--- Provided material ---

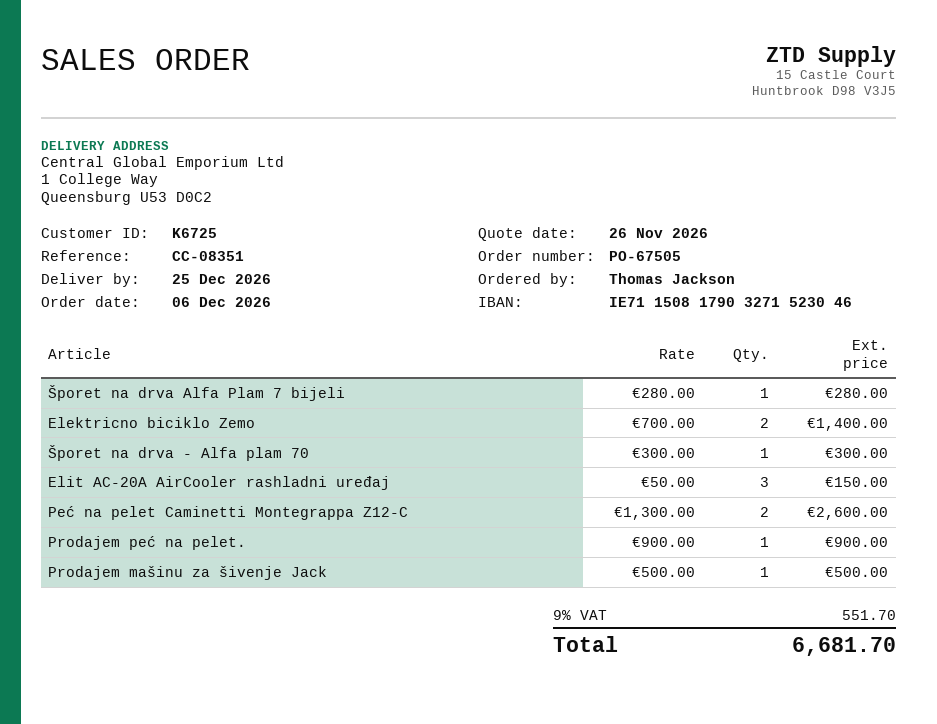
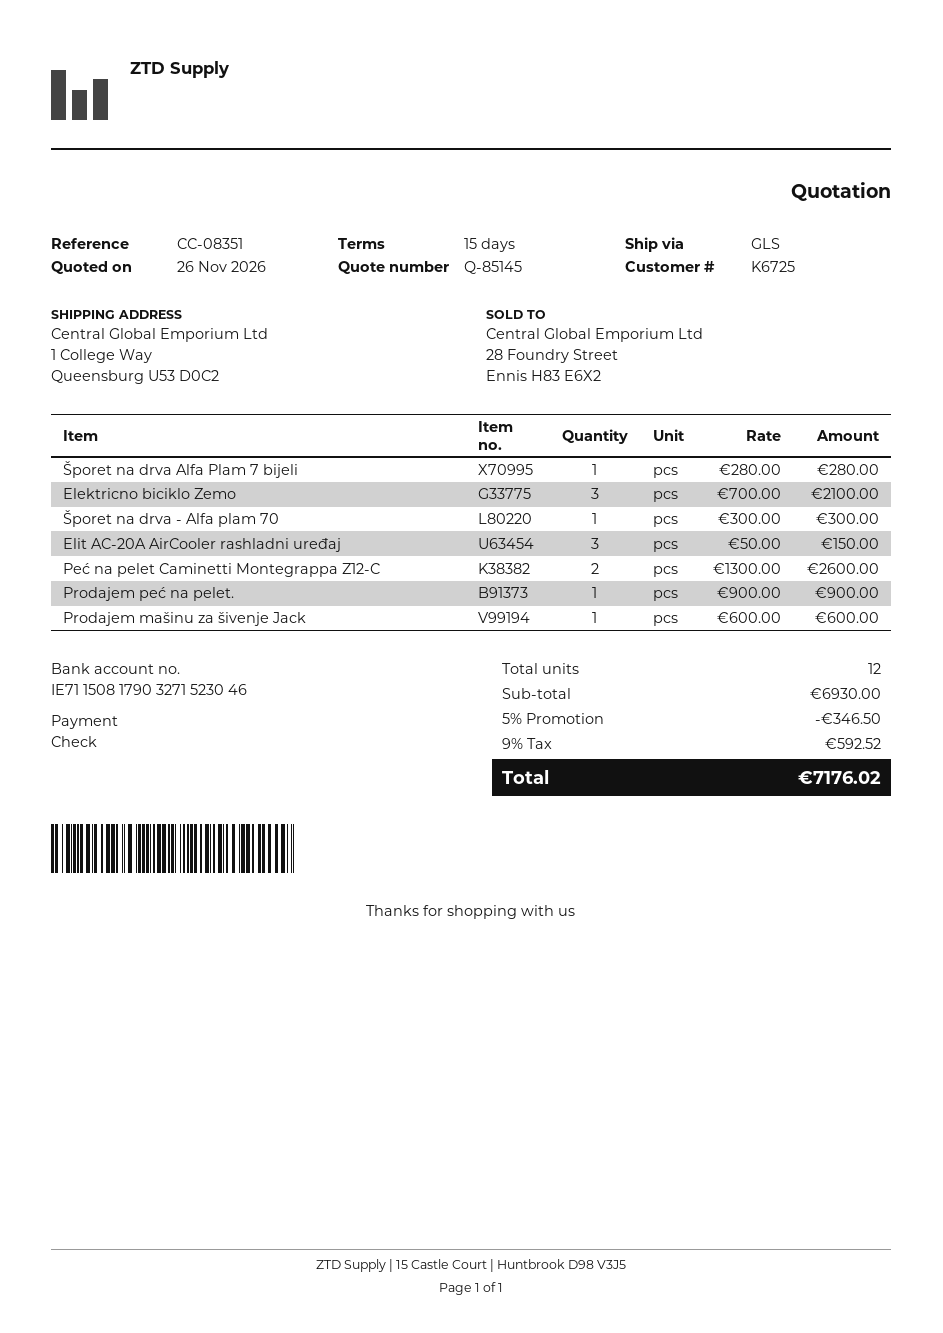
Elektricno biciklo Zemo: 2 x 700.00 = 1400.00 -> 3 x 700.00 = 2100.00
Prodajem mašinu za šivenje Jack: 1 x 500.00 = 500.00 -> 1 x 600.00 = 600.00
discount: none -> 5% = 346.50
tax: 9% = 551.70 -> 9% = 592.52
total: 6681.70 -> 7176.02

---

| Instructions to follow |
Please copy the lines above exactly as written, apart from any pictures.

| Response to this task |
Elektricno biciklo Zemo: 2 x 700.00 = 1400.00 -> 3 x 700.00 = 2100.00
Prodajem mašinu za šivenje Jack: 1 x 500.00 = 500.00 -> 1 x 600.00 = 600.00
discount: none -> 5% = 346.50
tax: 9% = 551.70 -> 9% = 592.52
total: 6681.70 -> 7176.02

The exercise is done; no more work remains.